I distinctly remember a particularly stressful meeting with my premedical adviser in college. She scrutinized my course schedule and resume, and (quite negatively) informed me that instead of pursuing a communications minor and taking developmental and sensory biology classes, I should take something that would “help me in medical school,” like biochemistry or Latin. I later spoke to some upperclassmen who had already been accepted into medical school. They each had their own words of wisdom- none of which involved communications classes or the biology classes I had selected for my schedule.
Now quite distraught, I sought council with another professor in the department with whom I was close. He had a very different perspective. Although I can’t remember the exact words, his philosophy was that every student remembers the particular classes he or she took as being most helpful in medical school simply because they don’t know otherwise. Sure, biochemistry questions pop up over and over again on the MCAT and USMLE, but then again so do the signaling pathways and transcription factors that control development. Without taking every possible course, it is impossible for one student to know which class really was most useful when those questions do arise. Standardized tests will be standardized tests; review courses will be review courses; and medical students will be medical students. And medical students will learn all the pertinent information regardless of what classes they did or didn’t take in college. He suggested I take the courses I liked.
I took communication classes instead of Latin, and learned about the senses and signal transduction pathways instead of Western Blots. I loved all my classes, and did very well. I still got accepted to medical school, and I don’t think I’m struggling any more or less than I would have been otherwise.

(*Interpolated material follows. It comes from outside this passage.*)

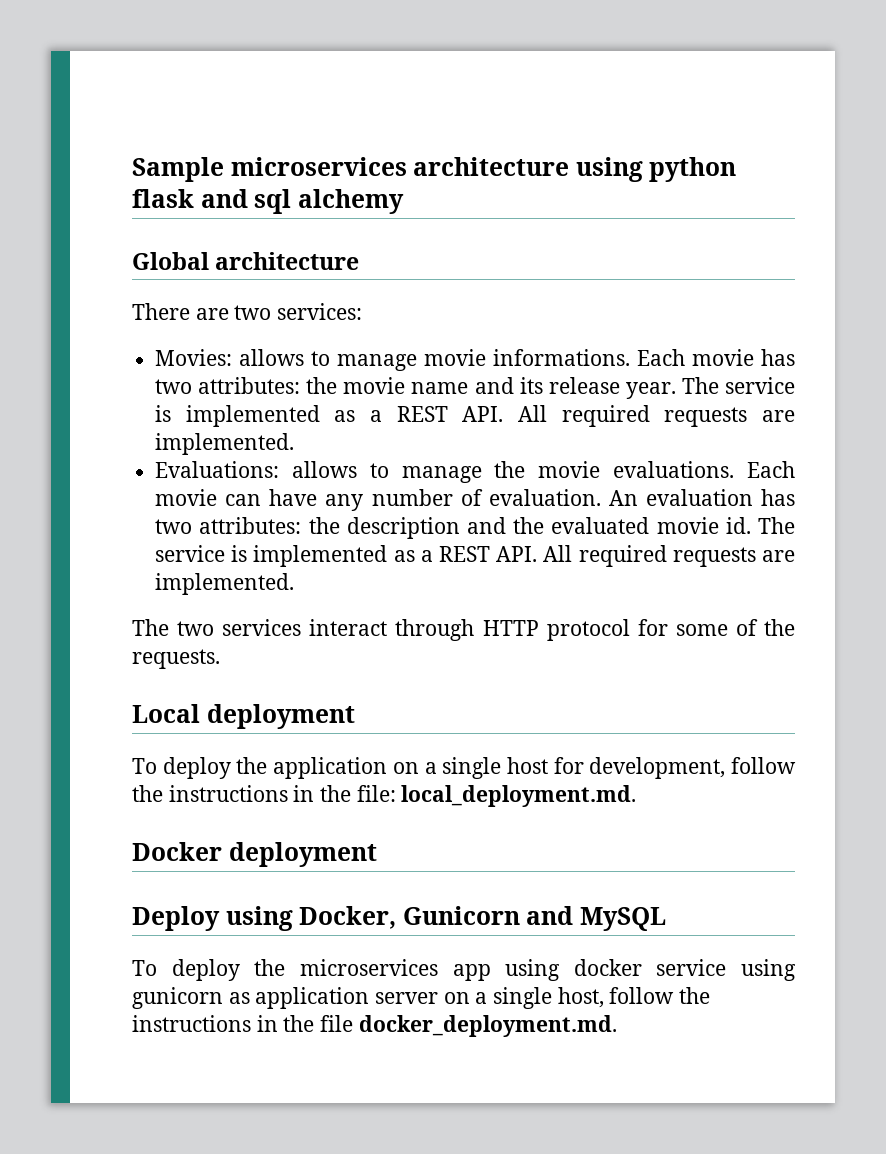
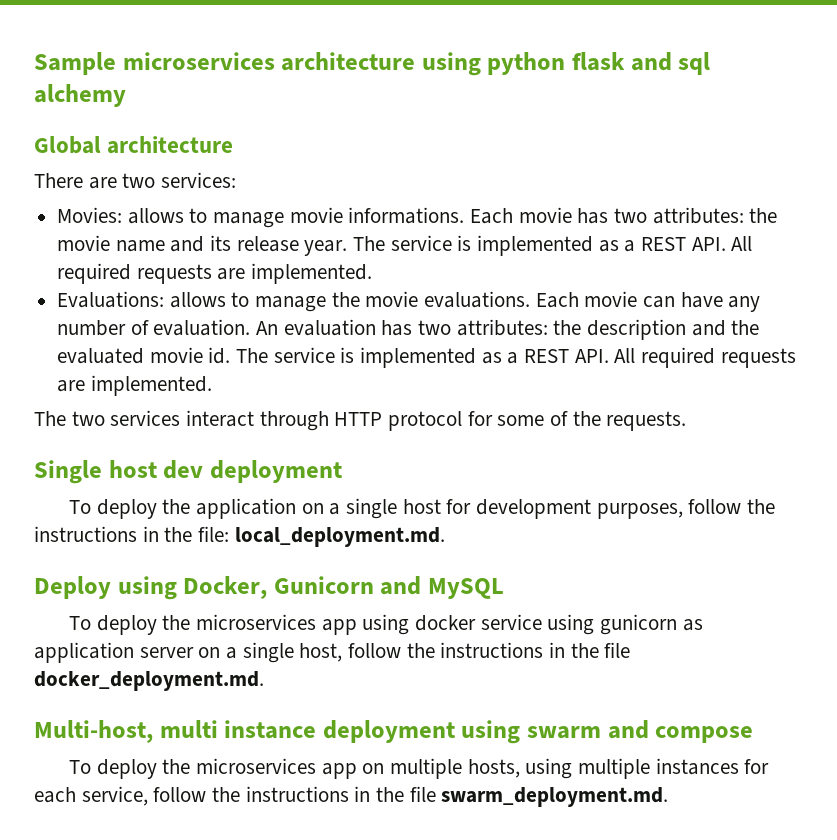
[132,704,200,723] Local -> [34,460,204,484] Single host dev
[589,757,726,779] development, -> [476,499,683,519] development purposes,
[132,842,377,867] // Docker deployment -> (445, 537) none
(617, 1026) none -> [34,720,754,744] [69,758,770,779] [34,786,669,807] // Multi-host, multi instance deployment using swarm and compose // To deploy the microservices app on multiple hosts, using multiple instances for each service, follow the instructions in the file swarm_deployment.md.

In fact, with the new MCAT guidelines, and changes to medical school admissions processes, most medical schools have even begun to look more favorably on “non-tradiitional” applications such as my own. Case closed, right?
Now almost two months into my clinical rotations, I’ve been noticing that Medical Students are equally concerned about doing things that will “help them become better doctors.” Before I go any further, I want to acknowledge that you’re probably thinking two things:
- Good. They should want to be better doctors!

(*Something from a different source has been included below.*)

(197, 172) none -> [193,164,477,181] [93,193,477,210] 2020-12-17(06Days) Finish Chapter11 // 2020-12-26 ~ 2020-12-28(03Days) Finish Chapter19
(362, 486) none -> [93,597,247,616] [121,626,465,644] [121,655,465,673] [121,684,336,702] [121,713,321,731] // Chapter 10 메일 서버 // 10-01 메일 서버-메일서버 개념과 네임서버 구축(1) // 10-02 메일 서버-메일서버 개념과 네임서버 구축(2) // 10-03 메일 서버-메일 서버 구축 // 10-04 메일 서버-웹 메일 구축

- Big deal. medical students have been padding their resumes for years.
However, the phenomenon I’m talking about goes beyond both of these ideas. These student really want to do what’s best for their patients, and they REALLY want to show their attending physicians and senior residents that they can do this. They are interested in health policy, the future of medicine, medical education, and are hungry for information and advice from their superiors and predecessors. However, if something strays from the beaten path of pre-set medical wisdom, students are quick to dismiss it as being “useless.” Personalities that do not conform or stray from the beaten path are not directly discouraged, but they surely bring with them the possibility of a poor evaluation. Take this blog for instance; when I tell classmates I blog and participate in social media, they are unable to consider how such an activity could possibly help me become a “better doctor” one day. On the other hand, I also enjoy learning about nutrition and fitness. But, since knowledge of these topics is much more amenable to making me a “good doctor,” it is looked on much more favorably by my peers than my Twitter account.
Since when do I need a reward for doing something I love? I’m not sure if it’s a competition-thing, or whether students only follow a rainbow if they know there’s a metaphorical pot of gold at the end. The demographics of medical professionals might be moving toward a more altruistic and liberal-minded group of professionals, but medical students are still putting all their time and effort into modeling and conforming to the “good doctor” image instead of earning the title of “good doctor” using their own unique talents.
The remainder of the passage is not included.